[Items from a dataset]
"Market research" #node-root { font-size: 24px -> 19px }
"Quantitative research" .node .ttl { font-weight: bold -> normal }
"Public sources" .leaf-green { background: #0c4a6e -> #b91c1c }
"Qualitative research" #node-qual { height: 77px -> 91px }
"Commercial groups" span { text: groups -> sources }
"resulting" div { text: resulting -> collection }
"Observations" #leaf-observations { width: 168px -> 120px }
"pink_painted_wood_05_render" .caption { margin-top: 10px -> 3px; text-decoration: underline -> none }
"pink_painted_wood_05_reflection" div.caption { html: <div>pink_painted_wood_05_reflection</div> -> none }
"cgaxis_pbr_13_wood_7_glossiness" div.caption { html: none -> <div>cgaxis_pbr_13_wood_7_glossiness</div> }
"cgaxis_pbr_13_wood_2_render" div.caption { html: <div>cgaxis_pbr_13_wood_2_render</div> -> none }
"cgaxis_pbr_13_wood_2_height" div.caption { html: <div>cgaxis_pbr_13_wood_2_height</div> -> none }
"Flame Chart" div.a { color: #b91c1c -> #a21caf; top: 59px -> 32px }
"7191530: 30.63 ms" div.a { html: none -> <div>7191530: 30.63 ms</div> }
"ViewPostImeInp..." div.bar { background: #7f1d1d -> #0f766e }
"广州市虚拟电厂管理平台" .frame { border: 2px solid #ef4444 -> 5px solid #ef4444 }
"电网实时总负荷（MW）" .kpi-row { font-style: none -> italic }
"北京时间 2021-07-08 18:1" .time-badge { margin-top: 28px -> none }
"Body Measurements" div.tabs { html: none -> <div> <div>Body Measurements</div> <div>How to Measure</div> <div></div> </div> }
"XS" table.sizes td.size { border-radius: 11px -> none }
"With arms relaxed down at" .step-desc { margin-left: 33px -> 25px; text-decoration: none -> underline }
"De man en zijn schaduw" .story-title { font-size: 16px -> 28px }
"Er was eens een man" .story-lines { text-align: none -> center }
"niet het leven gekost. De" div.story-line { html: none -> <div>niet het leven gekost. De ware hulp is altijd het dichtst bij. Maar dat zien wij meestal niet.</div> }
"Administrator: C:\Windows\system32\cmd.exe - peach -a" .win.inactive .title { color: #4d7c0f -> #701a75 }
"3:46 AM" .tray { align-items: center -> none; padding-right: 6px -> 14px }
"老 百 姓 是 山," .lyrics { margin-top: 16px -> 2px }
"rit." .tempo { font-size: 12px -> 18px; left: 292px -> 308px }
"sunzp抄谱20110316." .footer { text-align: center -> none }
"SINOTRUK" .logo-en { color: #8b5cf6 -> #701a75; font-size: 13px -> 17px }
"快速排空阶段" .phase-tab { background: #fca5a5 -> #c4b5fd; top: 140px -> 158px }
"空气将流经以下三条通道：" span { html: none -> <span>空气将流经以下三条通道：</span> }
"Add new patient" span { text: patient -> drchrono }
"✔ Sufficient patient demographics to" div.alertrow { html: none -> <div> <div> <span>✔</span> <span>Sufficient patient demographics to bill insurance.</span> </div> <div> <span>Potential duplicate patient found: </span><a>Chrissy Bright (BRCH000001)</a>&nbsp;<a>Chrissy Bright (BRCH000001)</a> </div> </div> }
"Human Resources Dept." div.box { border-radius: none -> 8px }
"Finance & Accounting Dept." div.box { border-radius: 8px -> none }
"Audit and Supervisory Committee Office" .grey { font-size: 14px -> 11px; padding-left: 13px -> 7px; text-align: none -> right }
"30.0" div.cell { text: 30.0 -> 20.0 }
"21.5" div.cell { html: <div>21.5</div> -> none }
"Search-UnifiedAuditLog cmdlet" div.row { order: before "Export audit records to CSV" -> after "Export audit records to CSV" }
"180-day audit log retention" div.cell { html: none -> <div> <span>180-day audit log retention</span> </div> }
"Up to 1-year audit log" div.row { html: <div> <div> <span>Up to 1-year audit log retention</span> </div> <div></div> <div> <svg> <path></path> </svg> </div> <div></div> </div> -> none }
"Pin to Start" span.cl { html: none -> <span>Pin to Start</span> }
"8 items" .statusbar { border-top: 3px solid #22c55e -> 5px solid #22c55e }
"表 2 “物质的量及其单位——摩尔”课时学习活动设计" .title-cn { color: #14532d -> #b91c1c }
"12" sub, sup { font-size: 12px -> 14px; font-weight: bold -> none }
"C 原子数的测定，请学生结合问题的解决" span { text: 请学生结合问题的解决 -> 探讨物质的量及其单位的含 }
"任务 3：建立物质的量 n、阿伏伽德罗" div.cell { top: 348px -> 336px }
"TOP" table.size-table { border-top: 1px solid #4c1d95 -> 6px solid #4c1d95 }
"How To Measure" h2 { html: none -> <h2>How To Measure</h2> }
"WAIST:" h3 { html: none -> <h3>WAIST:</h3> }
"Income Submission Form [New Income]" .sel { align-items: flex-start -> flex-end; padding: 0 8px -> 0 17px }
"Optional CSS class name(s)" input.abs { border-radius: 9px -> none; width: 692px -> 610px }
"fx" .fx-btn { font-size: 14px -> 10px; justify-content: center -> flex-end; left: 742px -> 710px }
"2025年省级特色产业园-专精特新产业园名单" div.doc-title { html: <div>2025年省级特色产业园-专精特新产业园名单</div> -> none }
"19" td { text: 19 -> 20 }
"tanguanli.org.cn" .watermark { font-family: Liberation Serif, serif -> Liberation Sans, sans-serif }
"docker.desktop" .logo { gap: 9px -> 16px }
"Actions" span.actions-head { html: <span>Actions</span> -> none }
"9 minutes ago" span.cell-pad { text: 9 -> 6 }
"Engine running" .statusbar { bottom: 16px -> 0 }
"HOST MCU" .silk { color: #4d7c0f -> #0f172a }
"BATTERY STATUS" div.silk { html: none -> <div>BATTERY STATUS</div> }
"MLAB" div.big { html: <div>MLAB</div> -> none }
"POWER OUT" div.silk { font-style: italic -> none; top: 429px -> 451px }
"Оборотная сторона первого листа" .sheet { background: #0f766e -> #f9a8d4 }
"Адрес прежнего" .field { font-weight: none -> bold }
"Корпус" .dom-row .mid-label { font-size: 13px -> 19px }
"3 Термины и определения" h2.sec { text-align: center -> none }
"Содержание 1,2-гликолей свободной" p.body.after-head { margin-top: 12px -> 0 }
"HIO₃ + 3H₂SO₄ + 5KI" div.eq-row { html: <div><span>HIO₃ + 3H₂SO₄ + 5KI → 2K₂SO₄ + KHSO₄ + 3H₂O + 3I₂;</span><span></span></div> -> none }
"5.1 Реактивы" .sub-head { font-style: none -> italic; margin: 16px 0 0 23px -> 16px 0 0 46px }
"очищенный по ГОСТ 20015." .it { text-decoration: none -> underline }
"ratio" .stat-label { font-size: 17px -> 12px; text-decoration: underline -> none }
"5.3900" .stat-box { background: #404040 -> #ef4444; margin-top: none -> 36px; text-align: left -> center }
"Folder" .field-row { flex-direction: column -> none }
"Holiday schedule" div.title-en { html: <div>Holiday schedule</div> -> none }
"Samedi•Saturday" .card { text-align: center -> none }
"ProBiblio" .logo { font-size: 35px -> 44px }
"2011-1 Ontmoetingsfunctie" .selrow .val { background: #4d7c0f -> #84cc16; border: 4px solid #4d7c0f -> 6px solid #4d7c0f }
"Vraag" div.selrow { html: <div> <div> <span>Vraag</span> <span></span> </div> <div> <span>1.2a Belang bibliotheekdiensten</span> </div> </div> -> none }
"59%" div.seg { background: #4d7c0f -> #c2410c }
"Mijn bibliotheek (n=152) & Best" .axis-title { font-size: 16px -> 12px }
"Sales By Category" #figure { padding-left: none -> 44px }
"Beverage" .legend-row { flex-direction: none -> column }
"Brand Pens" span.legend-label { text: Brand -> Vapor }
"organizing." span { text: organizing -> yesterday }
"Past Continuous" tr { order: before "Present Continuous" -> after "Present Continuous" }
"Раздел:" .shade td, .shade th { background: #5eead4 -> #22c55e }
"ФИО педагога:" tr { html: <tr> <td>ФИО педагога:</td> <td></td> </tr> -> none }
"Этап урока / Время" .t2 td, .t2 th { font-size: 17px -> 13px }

# Goal of the exercise
Looking at the data above, return every line from the one with "border-radius: 9px ->" down to the one with "14px -> 10px;", exactly and inclusively.

# Answer section
"Optional CSS class name(s)" input.abs { border-radius: 9px -> none; width: 692px -> 610px }
"fx" .fx-btn { font-size: 14px -> 10px; justify-content: center -> flex-end; left: 742px -> 710px }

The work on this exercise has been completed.